I would improve my community by suggesting that medicalising everything is perhaps only helping the pharmaceutical companies. We medicalise depression rather than get to its root cause and helping people to recover rather than just suppress. Because we can’t suppress things like that forever. We medicalise neurodivergence – has neurodivergence always been there and we’re now only taking notice because there’s medicine for it? Who benefits from that? I have been told that if I was tested I would likely be diagnosed with ADHD. It hasn’t come on suddenly, I have always been the way I am in certain respects so ADHD was clearly around in the 1970’s, and obviously earlier. It’s likely that people with undiagnosed autism have a different dementia experience than those without autism, something that is barely researched. So, why are we so hot on neurodivergent diagnoses now? So we can medicalise it, so governments can keep classroom sizes too large, so we can blame something external. But if neurodivergence has always been a thing, just not something that has been recognised or discussed the world hasn’t come to an end because pharmaceutical companies weren’t involved. Far from it, what has come from neurodivergence is almost certainly a huge amount of wonderful creativity and innovation – what happens to that if it is all medicalised? I’m not for a moment suggesting we brush it under the carpet and pretend it isn’t there, thereby causing significant amounts of damage to people psychologically. No, I am suggesting we acknowledge and accept it and help find better ways of understanding it through the collective conscious. But not suppressing it.

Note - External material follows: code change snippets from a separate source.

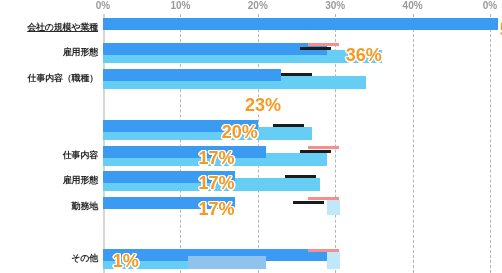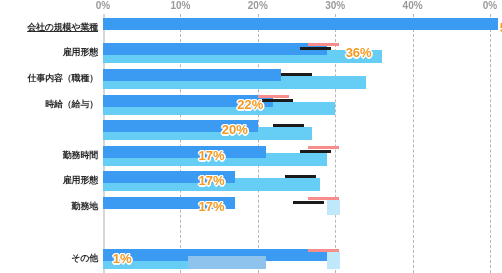--- a/index.html
+++ b/index.html
@@ -41,7 +41,7 @@
   .bar.black{background:#1b1b1b;}
   .value{
     position:absolute;
-    font-size:13px;font-weight:bold;color:#f59a23;
+    font-size:18px;font-weight:bold;color:#f59a23;
     white-space:nowrap;
     text-shadow:
       1.5px 0 0 #fff,-1.5px 0 0 #fff,0 1.5px 0 #fff,0 -1.5px 0 #fff,

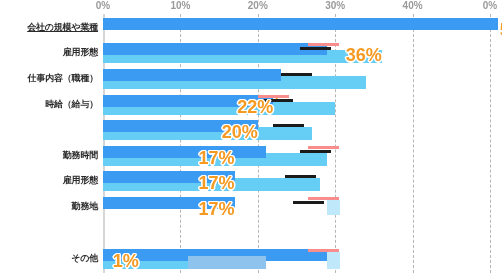--- a/index.html
+++ b/index.html
@@ -98,16 +98,6 @@
         </div>
         <div class="value" style="left: 245.02px; top: 3px; margin-top: 24px;">23%</div>
       </div>
-      <div class="row" style="top: 80px; height: 25px;">
-        <div class="cat-label" style="top: 4px;">時給（給与）</div>
-        <div class="bars" style="width: 387px; height: 25px;">
-          <div class="bar light" style="width: 232.2px; top: 8px; height: 13px;"></div>
-          <div class="bar dark" style="width: 170.28px; top: 1px; height: 12px;"></div>
-          <div class="bar red" style="left: 154.8px; width: 30.96px; top: 1px; height: 3px;"></div>
-          <div class="bar black" style="left: 158.67px; width: 30.96px; top: 5px; height: 3px;"></div>
-        </div>
-        <div class="value" style="left: 237.28px; top: 3px;">22%</div>
-      </div>
       <div class="row" style="top: 105px; height: 25px;">
         <div class="bars" style="width: 387px; height: 25px;">
           <div class="bar light" style="width: 208.98px; top: 8px; height: 13px;"></div>

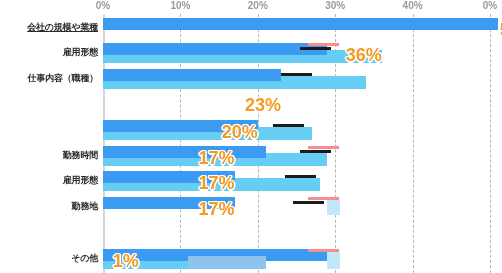--- a/index.html
+++ b/index.html
@@ -107,7 +107,7 @@
         <div class="value" style="left: 221.8px; top: 3px;">20%</div>
       </div>
       <div class="row" style="top: 131px; height: 25px;">
-        <div class="cat-label" style="top: 4px;">勤務時間</div>
+        <div class="cat-label" style="top: 4px;">仕事内容</div>
         <div class="bars" style="width: 387px; height: 25px;">
           <div class="bar light" style="width: 224.46px; top: 8px; height: 13px;"></div>
           <div class="bar dark" style="width: 162.54px; top: 1px; height: 12px;"></div>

There is so much more to say here, but that’s for another post I suspect. But how I would improve my community would be through bringing to their awareness that we are connected, we are all one. That we see life through that prism, see ourselves without the bigotry and the individualism. And that we recognise that we aren’t just connected to humans but to everything, as everything is connected to us. So we feel their joy and their pain as they do ours. And we work together, as that collective, to right the wrongs of individualism and finally live more peaceful lives. That’s how I would like to improve my community.